Un dialogue amont-aval indispensable

Mais pour Bernard Baudienville, «  la compétitivité de l’industrie française se fera avant tout par la consolidation et la structuration de ses acteurs… qui passe inévitablement par un partenariat avec les agriculteurs et producteurs ». «  Les agriculteurs ont parfois du mal a être rigoureux, note-t-il, mais il n’y a pas de fonctionnement correct dans une interprofession sans une entente entre tous les acteurs ». «  Nous sommes mauvais sur ce point,reconnaît Luc Van Gorp, mais il faut s’y mettre, car un dialogue constructif constitue un pilier pour le développement de notre filière, en termes de coûts comme de qualité ». Aujourd’hui plus encore qu’hier, «  il y a une déconnexion entre la transformation et l’abattage dans la filière porcine, relève Pierre Halliez. Et l’interface pourrait devenir très concurrentielle ». Du côté de la viande bovine, où la création de valeur ajoutée se fait plus en amont, le schéma est différent : l’approvisionnement quasi-exclusif des industriels (90% de leur matière première vient de l’Hexagone) rend inévitable –même s’il est parfois houleux – le dialogue avec l’amont.

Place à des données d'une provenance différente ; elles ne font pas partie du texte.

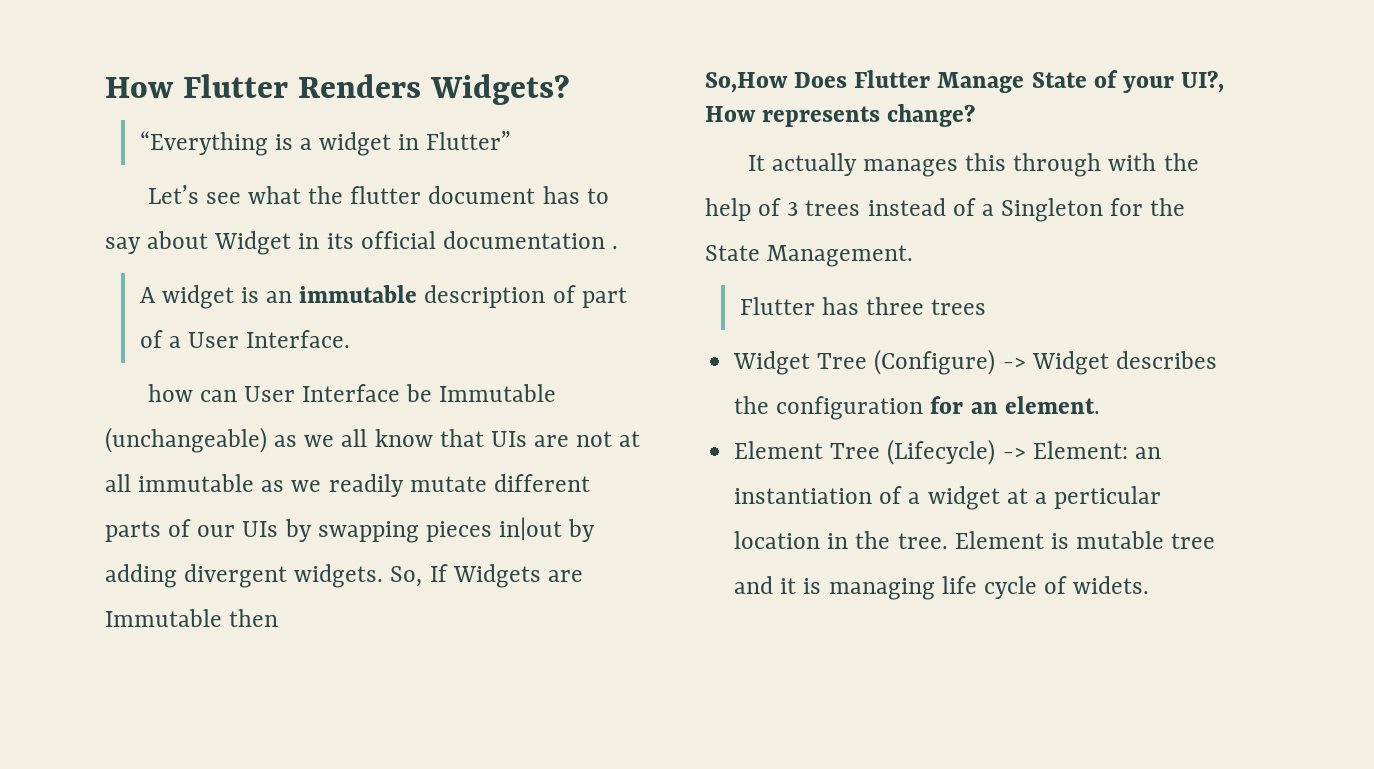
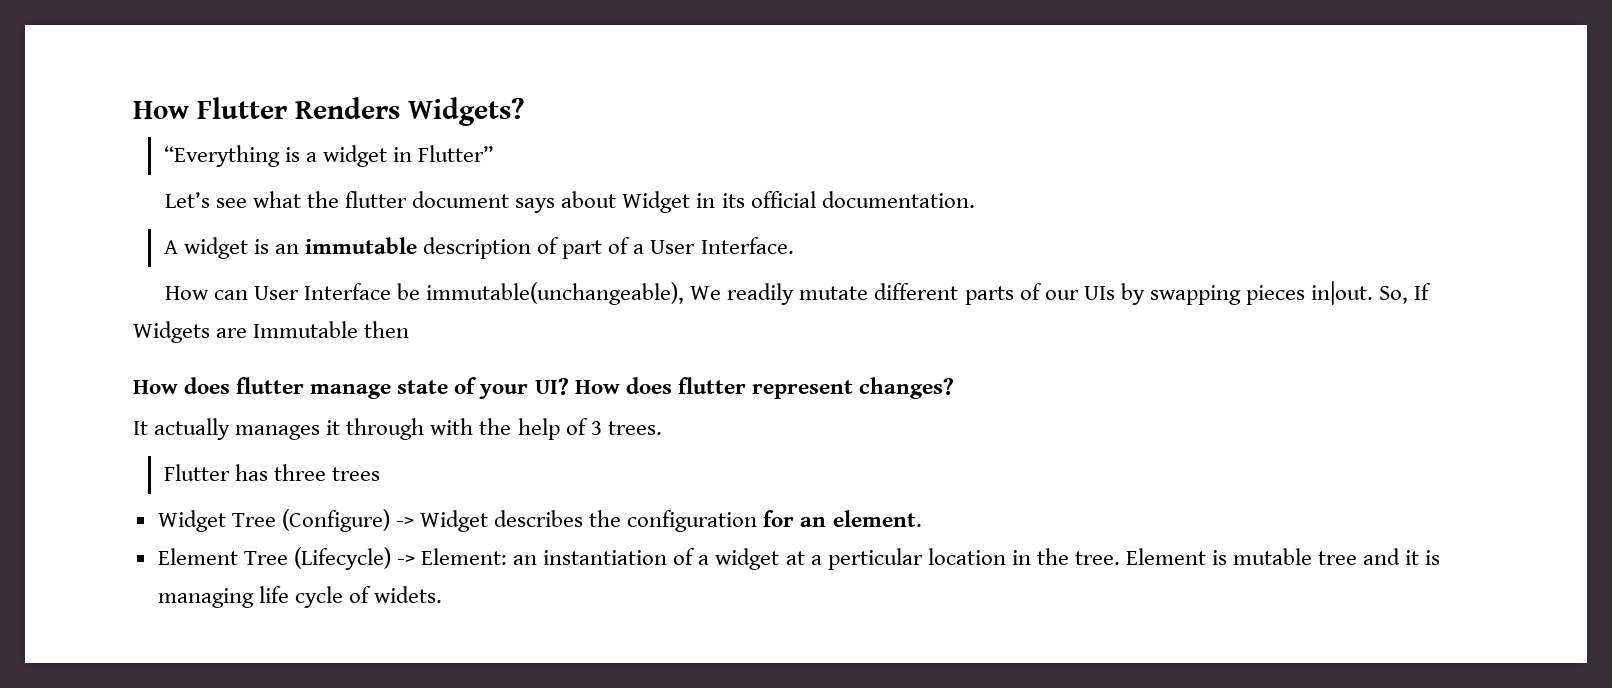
- Let’s see what the flutter document has to say about Widget in its official documentation .
+ Let’s see what the flutter document says about Widget in its official documentation.
- how can User Interface be Immutable (unchangeable) as we all know that UIs are not at all immutable as we readily mutate different parts of our UIs by swapping pieces in|out by adding divergent widgets.
+ How can User Interface be immutable(unchangeable), We readily mutate different parts of our UIs by swapping pieces in|out.
- So,How Does Flutter Manage State of your UI?, How represents change?
+ How does flutter manage state of your UI? How does flutter represent changes?
- It actually manages this through with the help of 3 trees instead of a Singleton for the State Management.
+ It actually manages it through with the help of 3 trees.

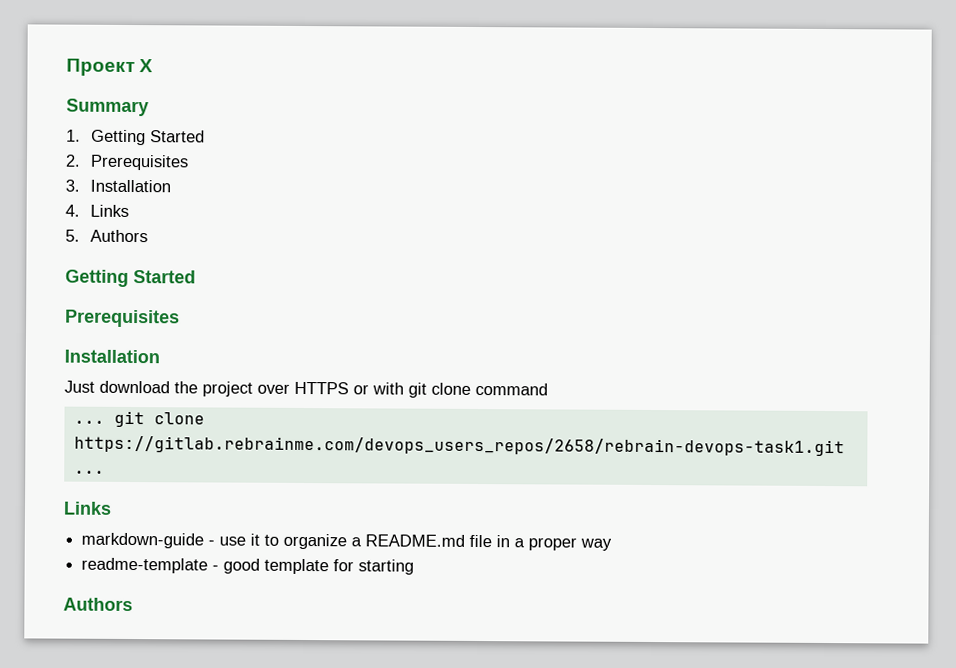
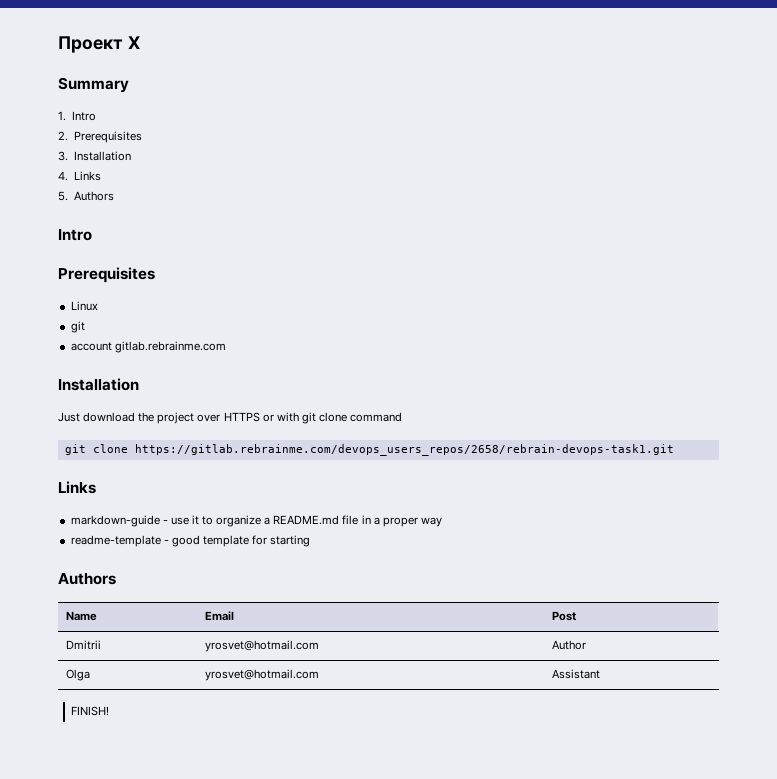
- 1. Getting Started
+ 1. Intro
  5. Authors
- Getting Started
+ Intro
  Prerequisites
+ Linux
+ git
+ account gitlab.rebrainme.com
- ... git clone https://gitlab.rebrainme.com/devops_users_repos/2658/rebrain-devops-task1.git ...
+ git clone https://gitlab.rebrainme.com/devops_users_repos/2658/rebrain-devops-task1.git
+ Name | Email | Post
+ Dmitrii | yrosvet@hotmail.com | Author
+ Olga | yrosvet@hotmail.com | Assistant
+ FINISH!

La restructuration en cours devrait permettre aux transformateurs, qui souffrent d’une matière première trop chère, de diminuer leurs coûts, d’améliorer leur rentabilité et de peser plus lourd face à une distribution très concentrée. «  Cette étape se fera dans la douleur et certains acteurs devront disparaître », conclut Pierre Halliez.